They made it.
The population of the Oahu Community Correctional Center was reduced to 1,263 yesterday, meeting and beating a court-ordered deadline to reduce the number of inmates, prison officials said today.
As of 11 last night, officials counted inmates at the Kalihi prison and found there were seven below the ceiling of 1,270 set in a June court agreement with the American Civil Liberties Union.
After “a hectic final day” of inmate shifting and releases, some 110 inmates were transferred, put on parole, released on bail, or otherwise discharged, prison spokesman Chapman Lam said. Of those, 78 were transferred within the system and 32 were released, he said. He said the transfers were difficult because of the “strict need to carefully match each inmate to a facility by classification and behavior.” While some prisoners could be shifted to minimum-security areas, others required tighter supervision.

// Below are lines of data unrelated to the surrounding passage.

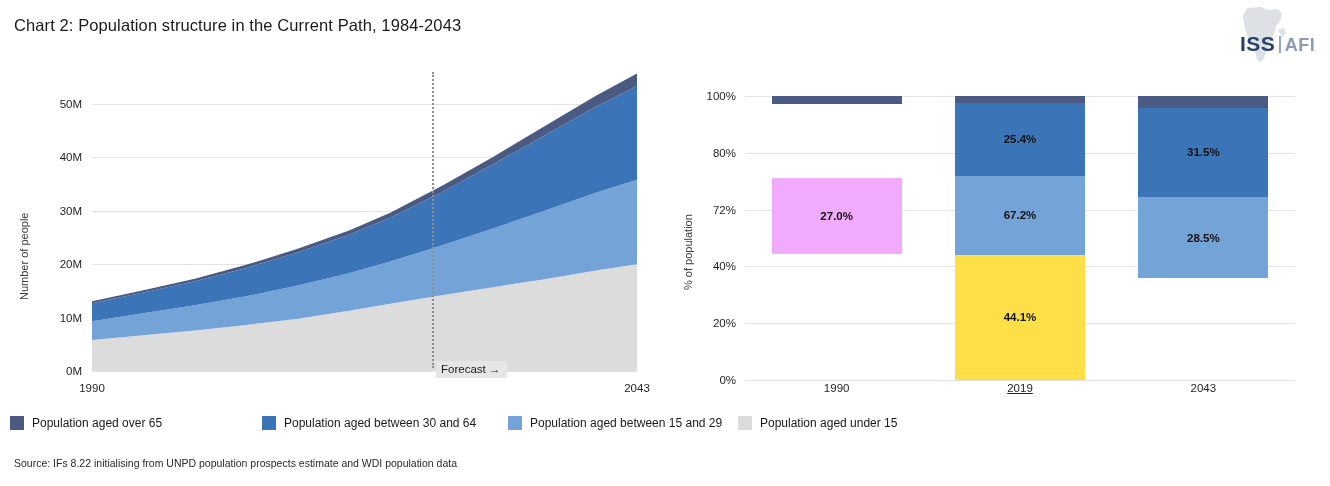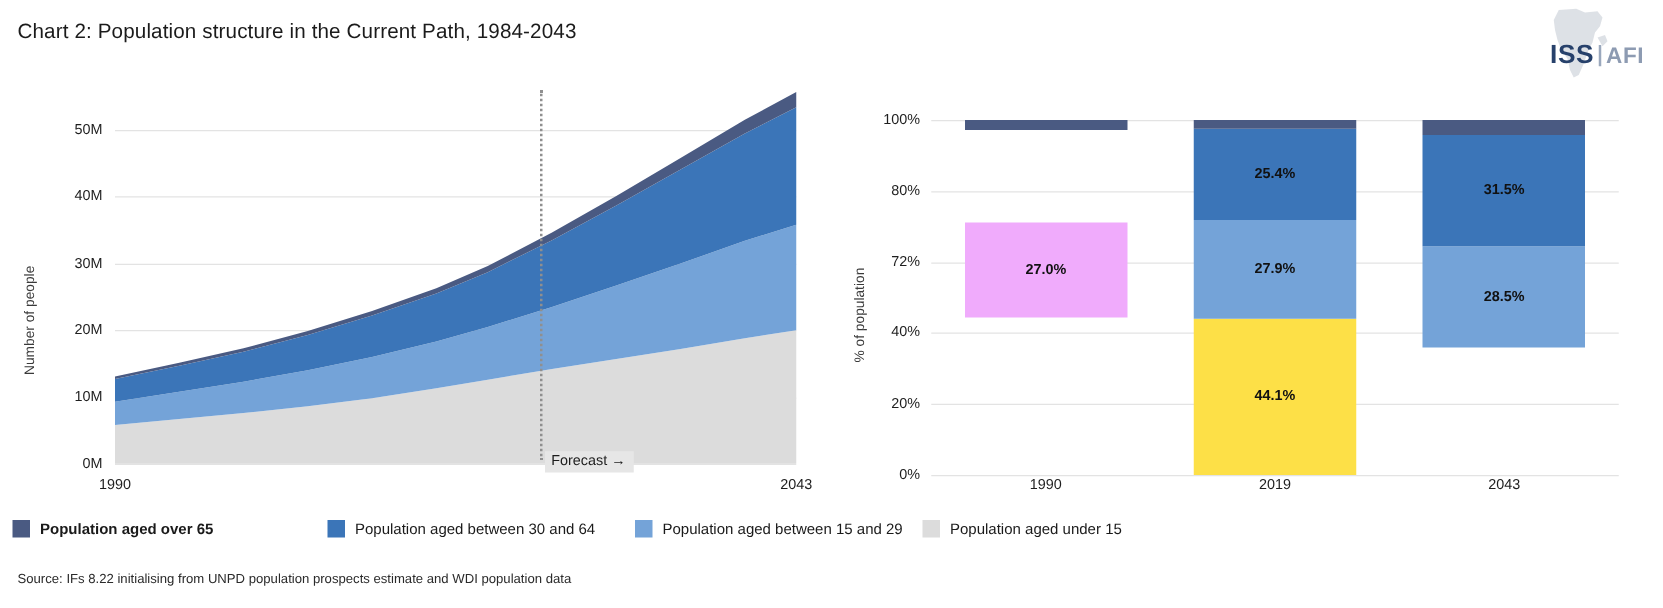--- a/index.html
+++ b/index.html
@@ -144,7 +144,7 @@
           <span>44.1%</span>
         </div>
         <div class="seg" style="top: 79.52px; height: 79.236px; background: rgb(116, 163, 216);">
-          <span>27.9%</span>
+          <span>67.2%</span>
         </div>
         <div class="seg" style="top: 7.384px; height: 72.136px; background: rgb(59, 117, 184);">
           <span>25.4%</span>

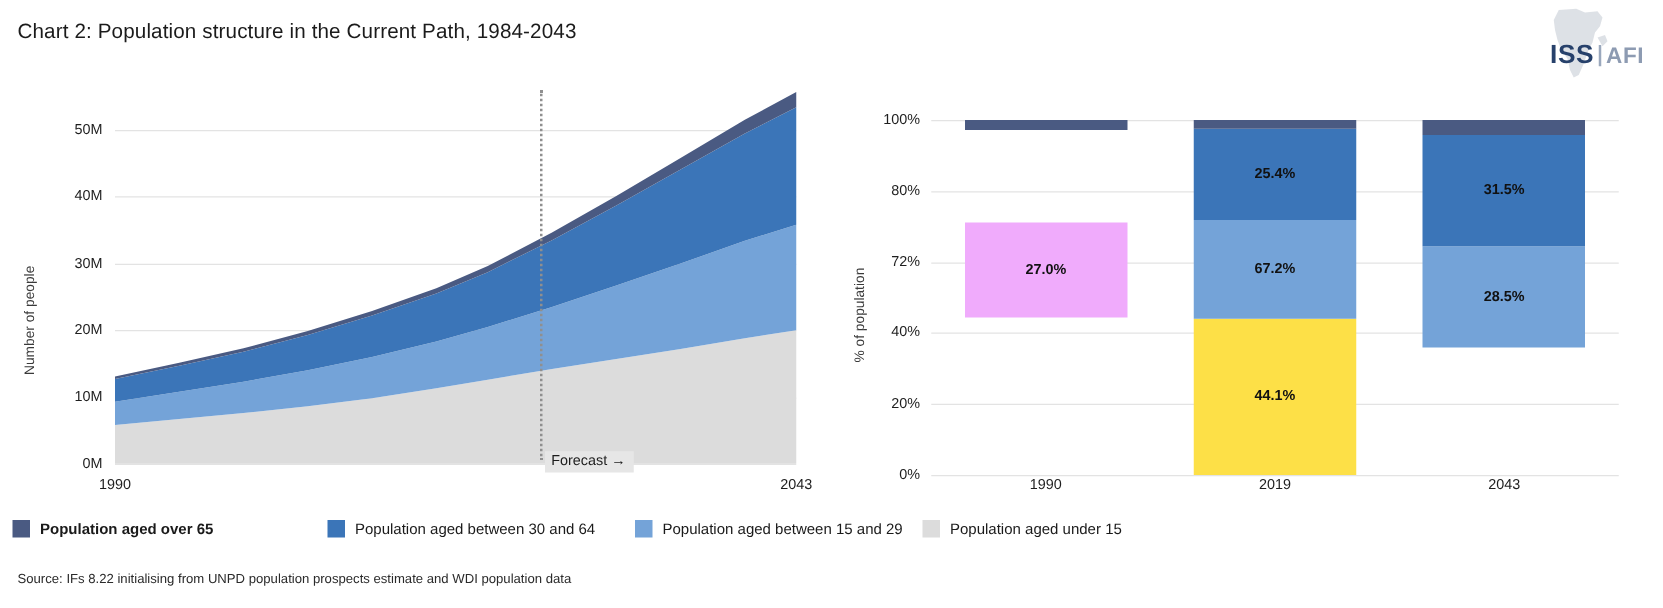--- a/index.html
+++ b/index.html
@@ -163,7 +163,7 @@
     </div>
   <div id="bar-xticks">
       <div class="xtick" style="left: 166.667px;">1990</div>
-      <div class="xtick" style="left: 350px;">2019</div>
+      <div class="xtick" style="left: 350px; text-decoration: underline;">2019</div>
       <div class="xtick" style="left: 533.333px;">2043</div>
     </div>
 </div>

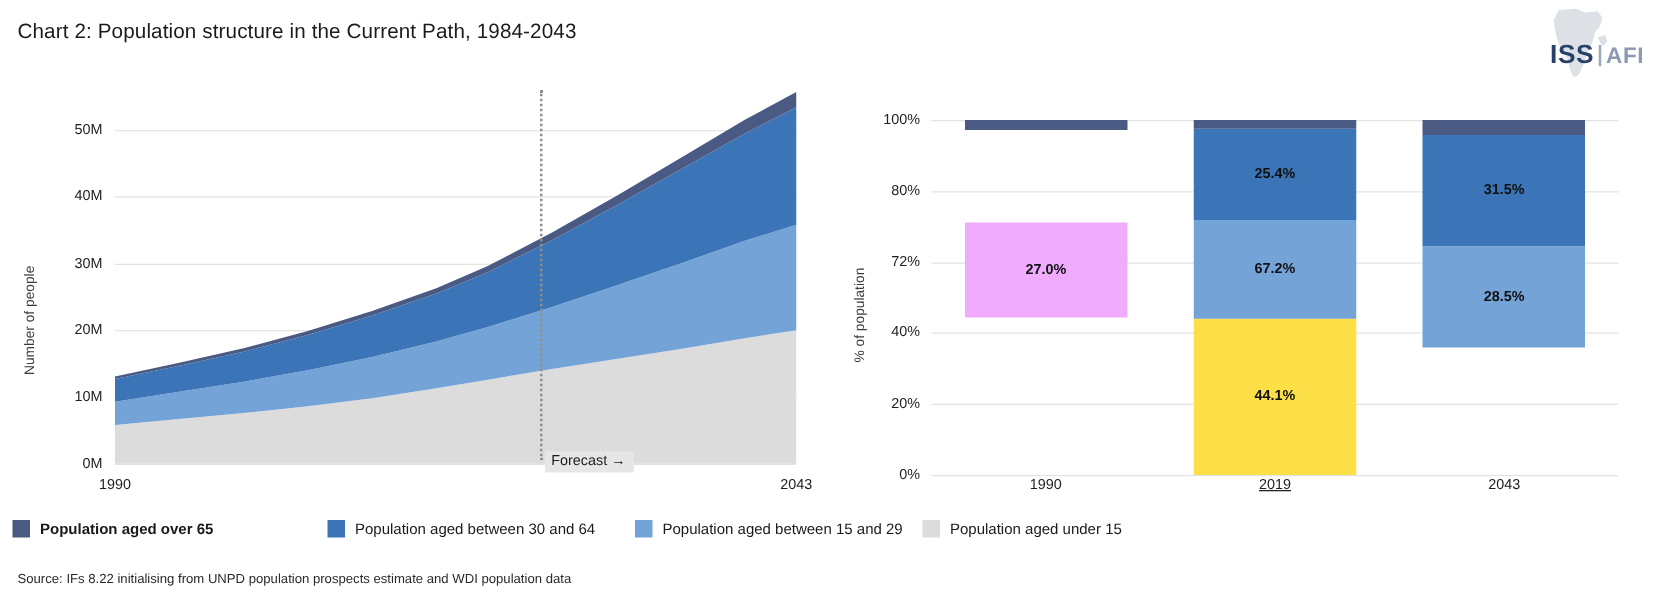--- a/index.html
+++ b/index.html
@@ -169,7 +169,7 @@
 </div>
 
 <div id="legend">
-    <div class="legend-item" style="left: 0px; font-weight: bold;">
+    <div class="legend-item" style="left: 0px;">
       <span class="legend-swatch" style="background: rgb(74, 90, 130);"></span>
       <span class="legend-label">Population aged over 65</span>
     </div>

The deadline and the population limit were set by the U.S. District Court after the ACLU sued the state, charging that the prison was overcrowded and therefore conditions were unconstitutional. At that time, the OCCC population was 1,436.
ACLU executive director Vanessa Chong said this morning that the organization was pleased the state met the deadline.
“It was what we expected,” she said.
Inmates were transferred to a minimum-
security Waiawa Correction Center in Leeward Oahu; Kulani Correctional Facility on the Big Island; the Halawa High Security Facility; and Kauai Community Correctional Facility.
The ACLU had criticized the state for waiting until the final day to fulfill the order.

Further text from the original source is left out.